Se quedaron en silencio. Ciro, acostado sobre su cama; Rocío, aparentemente sentada en su habitación, con una pared violeta atrás en la que había un póster de una chica con unos patines al hombro. Finalmente, ella dijo:
—Ahora la busco y te la muestro. ¡Vas a ver que tengo razón!
A Ciro no le extrañó eso. Rocío siempre tenía razón.
Desde la sala, Ciro escuchó que su mamá lo llamaba para comer.
—Bueno, me tengo que ir —dijo—. Está la comida. Hablamos mañana.
—Dale —respondió Rocío—. Pero vas a ver que es verdad lo que te digo.
—Ok.
Cortaron. A los pocos segundos, cuando Ciro ya estaba bajando las escaleras, el celular recibió una imagen de parte de Rocío. No se veía mucho, salvo un Sonic medio distinto al del videojuego. La foto había sido tomada tan de cerca que el dibujo aparecía borroso y no había forma de saber si pertenecía a una bombacha o a una hoja de papel. De cualquier manera, Ciro le creía a su amiga. Había Sonics en bombachas.

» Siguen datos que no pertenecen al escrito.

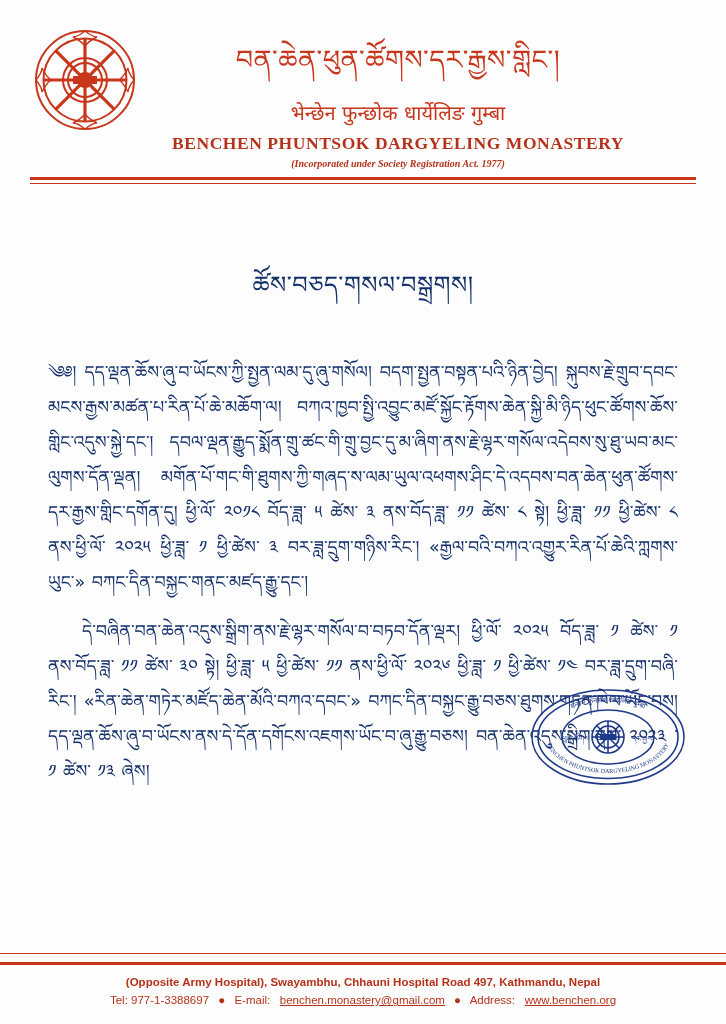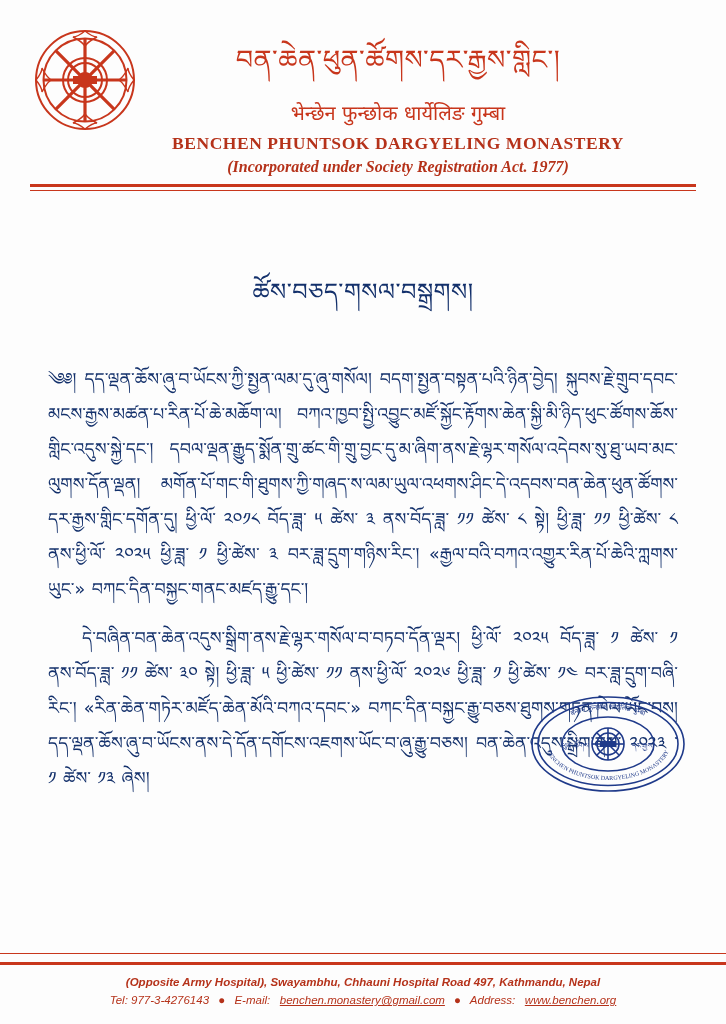"(Incorporated under Society Registration" .head-incorp { font-size: 16px -> 10px }
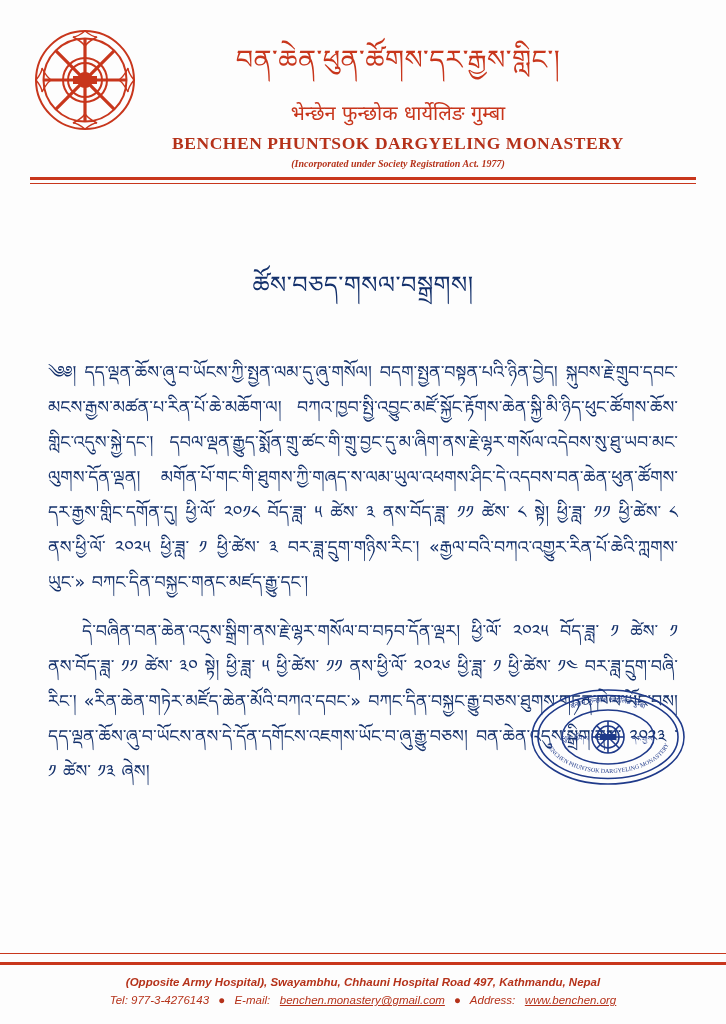"(Opposite Army Hospital), Swayambhu," .footer-lines { font-style: italic -> none }
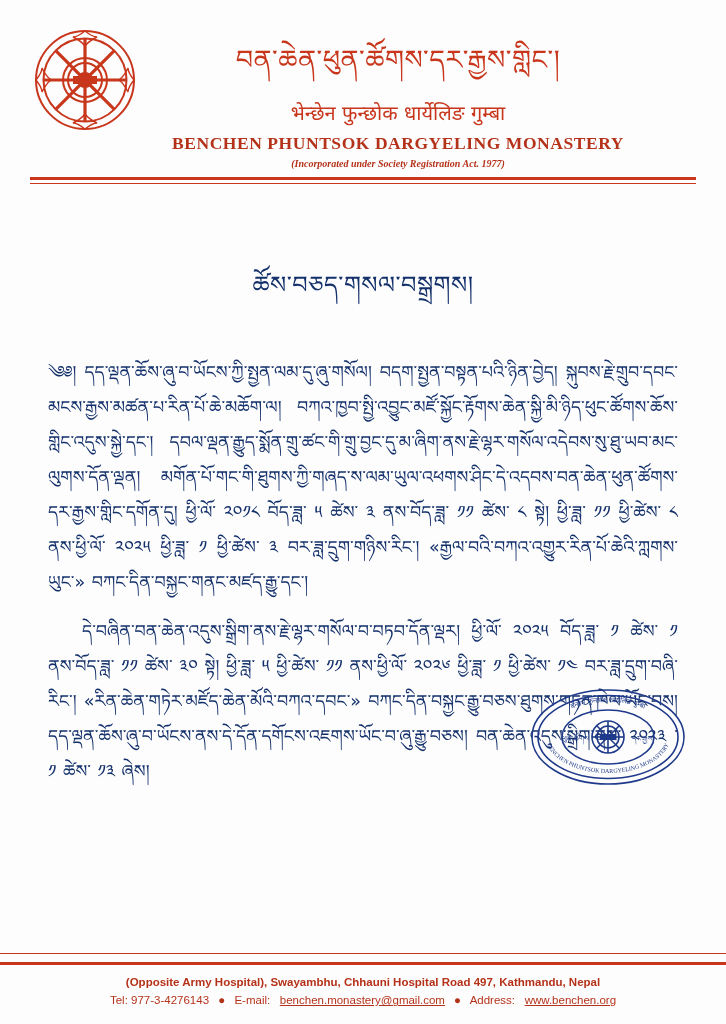"Tel: 977-3-4276143" span { text: 977-3-4276143 -> 977-1-3388697 }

La voz de su mamá se volvió a escuchar, ya casi enojada.
Pegó un salto y bajó los últimos escalones. Justo antes de sentarse a la mesa, le devolvió el celular a su papá.
Minutos después, Ciro ya no recordaba nada de la conversación que había tenido con Rocío ni de la foto que ella le había mandado.